Considering the scenarios based on the read-write races, Theorem 1 follows from the following lemmas.

**Lemma 1.** If an LLVM-consistent event structure G has no read-write races, then G is also RA-consistent.

**Lemma 2.** Given a program P and an LLVM-consistent event structure of P with a read-write race, there exists some RA-consistent event structure of P with a read-write race.

#### 4.2 LLVM and (Observable) Sequential Consistency

We model observable sequential consistency (OSC) by dropping the WW-RACE rule in the event structure construction and treating all the operations as having SC memory order in the graph consistency checks, isCons(G). We note that this definition is technically slightly different from the standard SC definition [18]; in particular, writes that are never observed (i.e. read) may appear somewhat loosely ordered. Concretely, consider the following program:

$$\begin{array}{c} X_{\rm SC} = 1; \\ Y_{\rm SC} = 2; \end{array} \middle| \begin{array}{c} Y_{\rm SC} = 1; \\ X_{\rm SC} = 2; \end{array} (2{+}2{\rm W})$$

Under SC, the final result cannot be X = Y = 1. Yet it is a OSC-behavior: since there are no reads in the program, wb =  $\emptyset$ . Intuitively, however, OSC and SC are essentially the same. We conjecture that this is also formally so if we restrict the program behaviors to observations made by the program itself (e.g., recorded in thread-local variables).
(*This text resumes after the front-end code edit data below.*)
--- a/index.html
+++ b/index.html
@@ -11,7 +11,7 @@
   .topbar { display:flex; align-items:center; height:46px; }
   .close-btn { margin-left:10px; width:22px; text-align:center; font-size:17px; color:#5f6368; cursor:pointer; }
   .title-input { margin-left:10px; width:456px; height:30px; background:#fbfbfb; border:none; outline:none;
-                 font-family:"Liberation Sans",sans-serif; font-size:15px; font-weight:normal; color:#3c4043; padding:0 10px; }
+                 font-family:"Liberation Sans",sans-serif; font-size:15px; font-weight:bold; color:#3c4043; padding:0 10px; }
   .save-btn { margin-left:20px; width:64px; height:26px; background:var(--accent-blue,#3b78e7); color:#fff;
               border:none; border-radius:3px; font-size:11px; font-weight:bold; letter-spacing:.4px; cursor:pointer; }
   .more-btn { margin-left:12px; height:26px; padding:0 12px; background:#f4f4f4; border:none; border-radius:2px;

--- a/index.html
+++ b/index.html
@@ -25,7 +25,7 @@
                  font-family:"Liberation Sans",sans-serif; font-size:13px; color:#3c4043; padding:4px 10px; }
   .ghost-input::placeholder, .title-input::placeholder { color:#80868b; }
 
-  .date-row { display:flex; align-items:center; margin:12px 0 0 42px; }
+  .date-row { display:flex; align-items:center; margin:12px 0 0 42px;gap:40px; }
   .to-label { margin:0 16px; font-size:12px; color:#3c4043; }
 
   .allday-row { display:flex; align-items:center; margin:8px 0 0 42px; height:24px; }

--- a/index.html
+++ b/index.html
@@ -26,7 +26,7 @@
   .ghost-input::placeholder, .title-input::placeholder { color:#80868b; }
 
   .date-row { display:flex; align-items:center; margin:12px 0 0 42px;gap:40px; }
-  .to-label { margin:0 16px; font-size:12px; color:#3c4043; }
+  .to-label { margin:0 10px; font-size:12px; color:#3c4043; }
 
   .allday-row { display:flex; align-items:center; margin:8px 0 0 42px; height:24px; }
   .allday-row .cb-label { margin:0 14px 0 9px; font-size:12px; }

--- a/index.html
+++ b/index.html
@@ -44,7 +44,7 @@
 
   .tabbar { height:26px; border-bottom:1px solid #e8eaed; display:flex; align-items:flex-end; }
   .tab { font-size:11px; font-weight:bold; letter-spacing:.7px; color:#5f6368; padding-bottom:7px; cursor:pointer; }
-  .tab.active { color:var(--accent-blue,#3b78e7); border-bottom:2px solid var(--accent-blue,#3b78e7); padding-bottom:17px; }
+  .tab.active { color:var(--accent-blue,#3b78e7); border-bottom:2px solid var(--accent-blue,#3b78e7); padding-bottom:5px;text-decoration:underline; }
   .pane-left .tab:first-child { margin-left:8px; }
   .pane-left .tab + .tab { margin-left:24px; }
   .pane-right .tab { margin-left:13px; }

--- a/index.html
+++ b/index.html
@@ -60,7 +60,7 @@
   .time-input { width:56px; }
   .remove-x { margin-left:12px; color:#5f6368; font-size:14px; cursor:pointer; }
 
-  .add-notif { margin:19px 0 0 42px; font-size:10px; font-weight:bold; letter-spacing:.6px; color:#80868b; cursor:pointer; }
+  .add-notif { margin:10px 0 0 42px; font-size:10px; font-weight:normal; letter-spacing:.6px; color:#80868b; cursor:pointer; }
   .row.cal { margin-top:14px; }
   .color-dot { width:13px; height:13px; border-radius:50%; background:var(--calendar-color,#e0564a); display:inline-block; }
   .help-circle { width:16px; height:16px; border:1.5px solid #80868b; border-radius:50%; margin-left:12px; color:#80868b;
We say that a program is RA-race-free under a memory model M, if all concurrent accesses to the same location are either both loads or both SC. Our main theorem states that LLVM-consistency and sequential consistency coincide for programs that are RA-race-free under OSC.

**Theorem 2** (DRF-OSC). *If a program is* RA-*race-free under* OSC, *then* OSC *and* LLVM *consistency coincide.* 

Note that the RA-race-freedom implies lack of read-write races. Hence, it suffices to prove correspondence between the RA-consistency and OSC in absence of RA races. To do so, we prove the following lemmas.

**Lemma 3.** If an RA-consistent event structure G is RArace-free, then G is OSC-consistent.

**Lemma 4.** For each RA-racy LLVM-consistent event structure there is a RA-racy OSC-consistent event structure.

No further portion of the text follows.